On behalf of the International Association of Jewish Genealogical Societies (IAJGS), I am writing due to concern we have regarding the provisions of AB 130 which would extend the limitations of access to comprehensive indices and vital records to marriages. The bill is being heard by the Senate Judiciary Committee on June 23.

We in the genealogical community are concerned about its impact as currently drafted. The genealogical community is supportive of the intent to protect the residents of California from improper usage of their personal information, and protect them from identity theft, however, we are very concerned of further limiting access to the comprehensive indices and public records that AB 130 proposes.. It has been rarely documented that people’s identity are violated by access to vital records but rather the violations occur due to computer breeches from government and private enterprises—many of these computer breeches have been well documented in the press.

Genealogy is not only a hobby of millions of people— it assists in tracing family medical problems that are passed on from generation to generation. Information included in marriage records is critical to reconstructing families and tracing genetically inherited attributes in current family members. To assure the family is correctly identified, the mother’s maiden name is essential. Not including the mother’s maiden names in the proposed non-comprehensive marriage indices would hamper such research, as it may make it virtually impossible to determine which marriage is the correct record. For example, a marriage between John Black and Mary Smith, both common names; the only way to identify the correct marriage for family medical history research would be to have the mothers’ maiden names included in the index so the researcher could order the correct informational copy of the marriage record. As genealogists and family historians, we want to assure continued access to needed information that should be included in the non-comprehensive indices so that the correct vital records—birth, marriage and death records may be obtained.

The IAJGS is the umbrella organization of 73 genealogical societies worldwide (of which 5 are located in California) whose approximately 10,000 members are actively researching their Jewish roots. We want to continue to allow our members the maximum access to these vital records.

Thank you for your consideration.

Respectfully submitted,


Jan Meisels Allen

Jan Meisels Allen, Director
International Association of Jewish
Genealogical Societies and
Chairperson, Public Records Access
and Monitoring Committee
Reply address: [redacted]

[Jan's email is jan(at)IAJGS.org]

I really appreciate Jan's efforts to read the proposed legislation and make cogent and reasoned comments on it.

Jan seems to think that this bill will pass both houses of the California legislature easily, and thinks that the only way to stop it may be a veto by Governor Schwarzenegger. However, vetoes can be overridden by a two-thirds vote of both houses, so it may be put into law.

California genealogy societies need to contact their representatives in order to influence their vote.

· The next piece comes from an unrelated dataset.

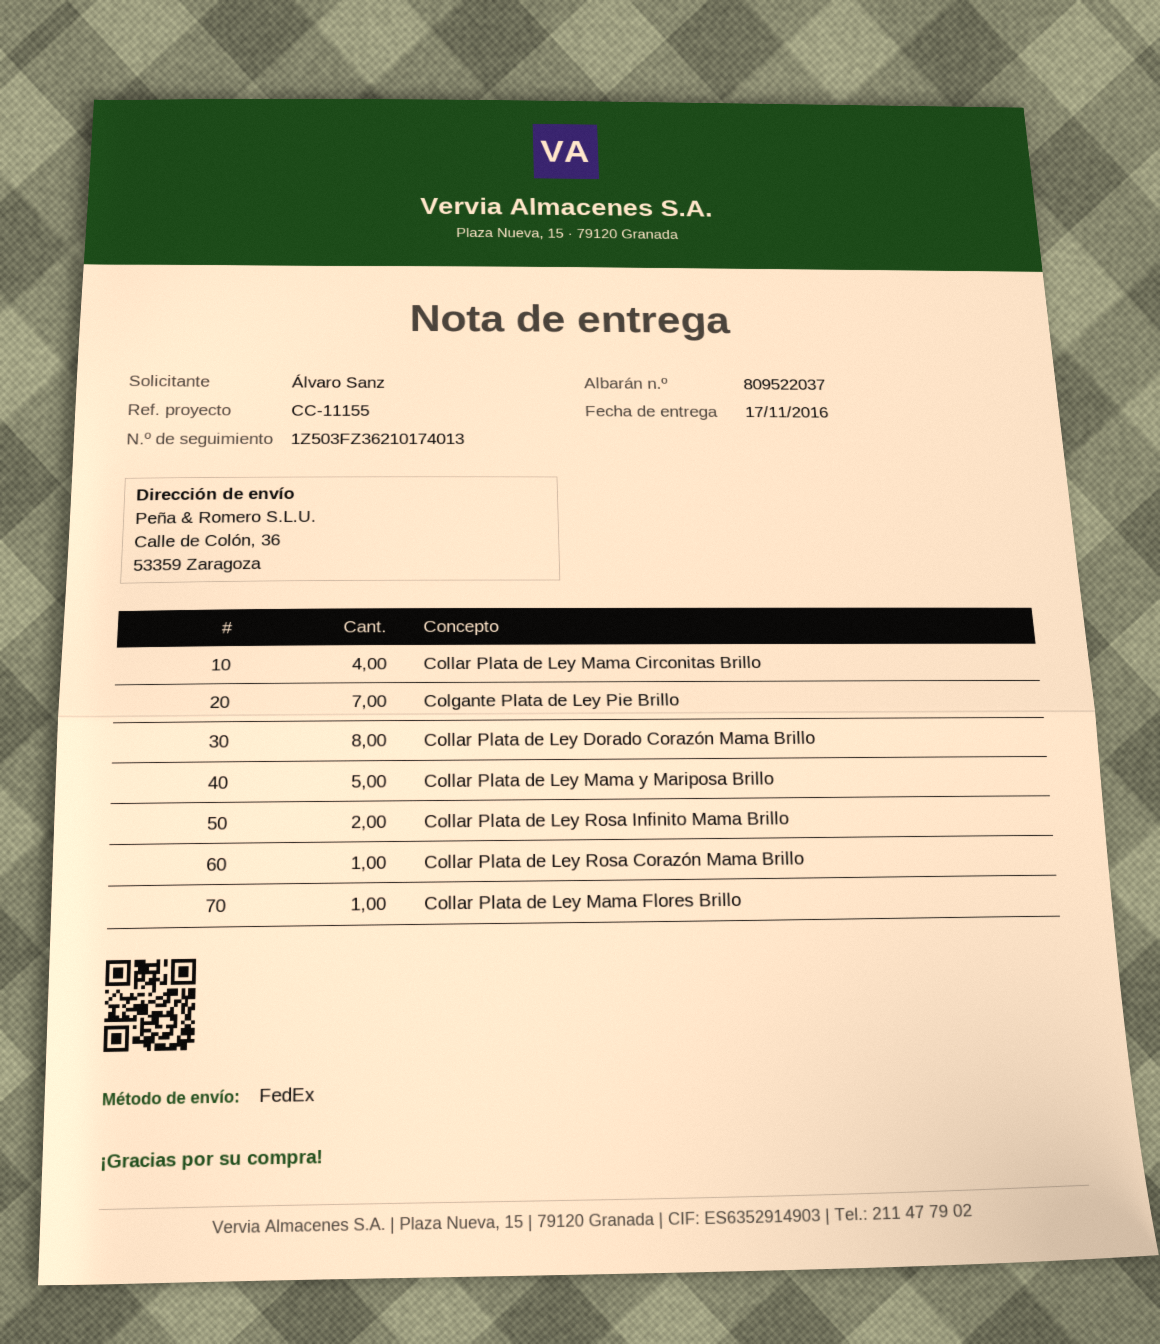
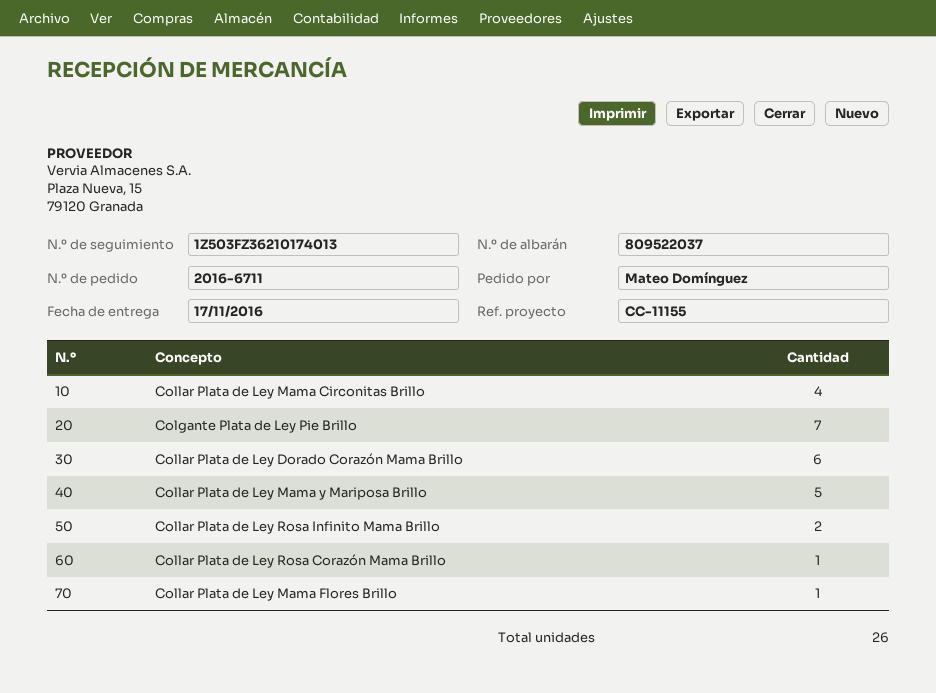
ordered by: Álvaro Sanz -> Mateo Domínguez
Collar Plata de Ley Dorado Corazón Mama Brillo: 8 -> 6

If other persons or societies draft and send letters concerning this bill, I will be happy to publish them as a way to spread the word. Jan's letter is one vehicle to do it. If you want a copy of Jan's letter to send to your representative, I'm sure that Jan would be happy to provide you with a PDF of it.

The best advice I've heard is to get your California vital records certificates now!

UPDATED 7/2: Jan Meisels Allen provided the corrected letter, dated 2 July, that modifies the third paragraph above. Thank you, Jan!


Untangled Family Roots said...

We all should be concerned about this rather we are a member of a genealogical society in California or not. I to have great, grand and parents who were born, married and died in California even though I no longer live there or am a member of any society there. As a fellow genealogist this is a scarry happening, and California is not the only state to discuss or inact similar bills.

Those that stand behind this bill live in fear and have no concept of the impact it will bring on the genealogical society as a whole. It's sad!

D. C. Russell said...

I wish that one of the major genealogical organizations (and not the useless RPAC or whatever it is called) would start an online register of anti-genealogy elected officials and publicize it widely during every election season.